Page MenuHomePhabricator

WDQS: Alert on high thread count
Open, In Progress, MediumPublic

Description

The full graph WDQS hosts in eqiad appear to have suffered a cascading failure starting at about 1900 UTC on 23 March 2025 ( ref this graph ; when a specific host's lag metrics disappear from the graph, that means it stopped working).

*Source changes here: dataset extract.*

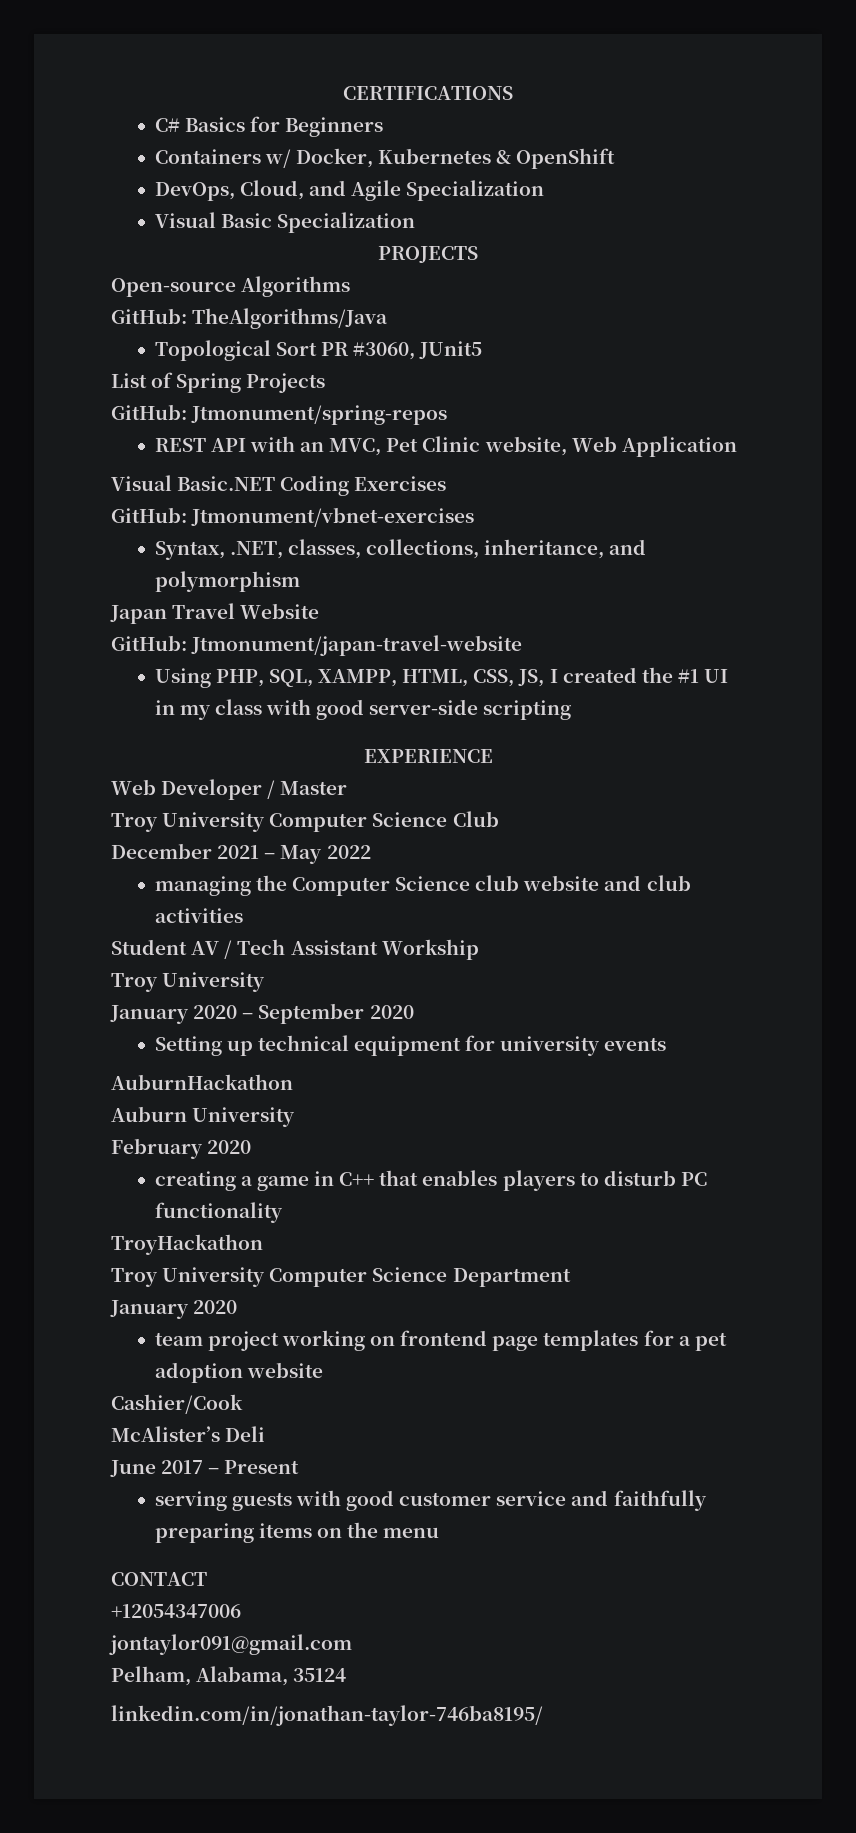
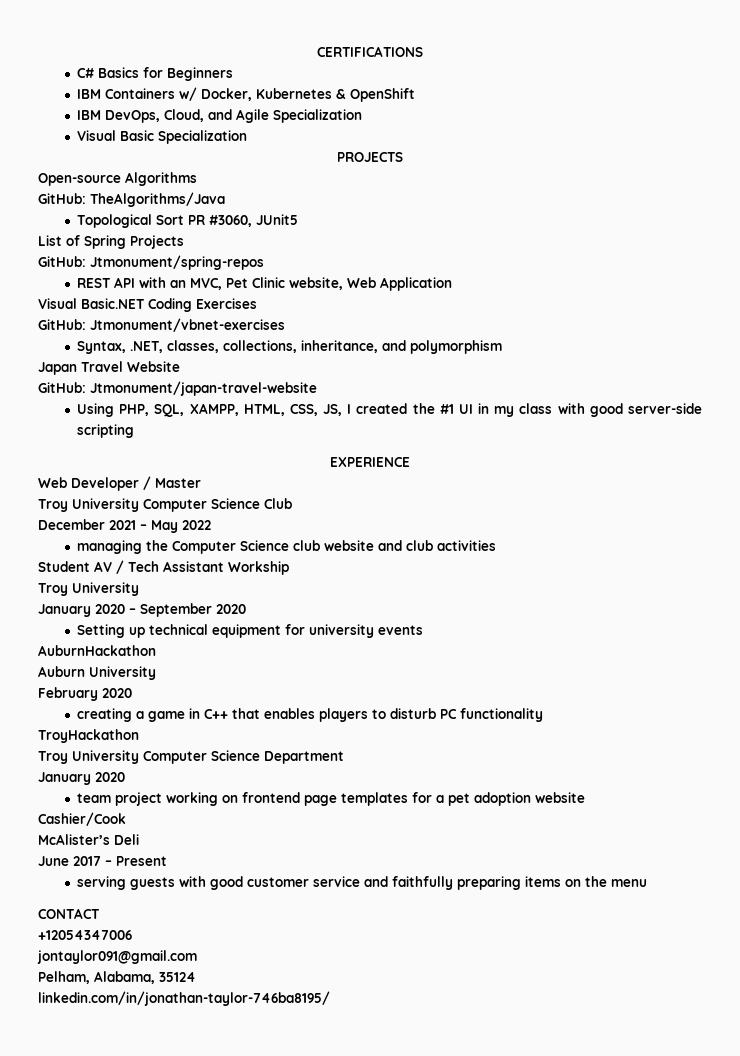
- Containers w/ Docker, Kubernetes & OpenShift
+ IBM Containers w/ Docker, Kubernetes & OpenShift
- DevOps, Cloud, and Agile Specialization
+ IBM DevOps, Cloud, and Agile Specialization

This particular failure scenario did not trigger any alerts until the entire service was lagging, at which point we got ElevatedMaxLagWDQS: WDQS lag is above 10 minutes alerts. Creating this ticket to:

  • Decide on the best alert or alerts for this failure scenario

^^ We'll try a thread count alert

  • Implement the alerts and verify operation

Event Timeline

bking triaged this task as Medium priority.
bking renamed this task from WDQS: Alert on high thread count to WDQS: Alert on high thread count or no lag metrics reported.Mar 24 2025, 7:06 PM
bking updated the task description. (Show Details)
bking updated the task description. (Show Details)
bking added a subscriber: dcausse.

Change #1130730 had a related patch set uploaded (by Bking; author: Bking):

[operations/alerts@master] WIP: wdqs: Add alerts for no lag metrics reported

https://gerrit.wikimedia.org/r/1130730

bking changed the task status from Open to In Progress.Mar 25 2025, 1:15 PM
bking claimed this task.

Some notes from our discussion at today's Search Platform standup:

  • We got ProbeDown alerts for these hosts Sunday night, SRE needs to be more responsive on Monday morning
  • We could have an alert on thread count.
  • We've also talked about automatically depooling lagged hosts (see T270614 ). This ticket is already on the Data Platform SRE workboard.
bking added a subscriber: RKemper.

@RKemper Per 1x1 with @Gehel today, I haven't done a good job of moving this forward. We were wondering if we could delegate this one to you? I'm putting it in your name, but feel free to ping back if that doesn't work for you.

Change #1130730 abandoned by Bking:

[operations/alerts@master] WIP: wdqs: Add alerts for no lag metrics reported

Reason:

won't work and probably not needed

https://gerrit.wikimedia.org/r/1130730

bking renamed this task from WDQS: Alert on high thread count or no lag metrics reported to WDQS: Alert on high thread count.Sep 10 2025, 5:42 PM

Change #1198161 had a related patch set uploaded (by Ryan Kemper; author: Ryan Kemper):

[operations/alerts@master] (wip) wdqs: detect blazegraph deadlock

https://gerrit.wikimedia.org/r/1198161

Uploaded a proposed solution that alerts if the triples count metric is missing. Blazegraph deadlock always leads to the triple count metric missing.

I'm not sure if this current proposed solution is robust to firing if a previously-extant host is decommissioned. We might need to make the alert more complex to account for this possibility.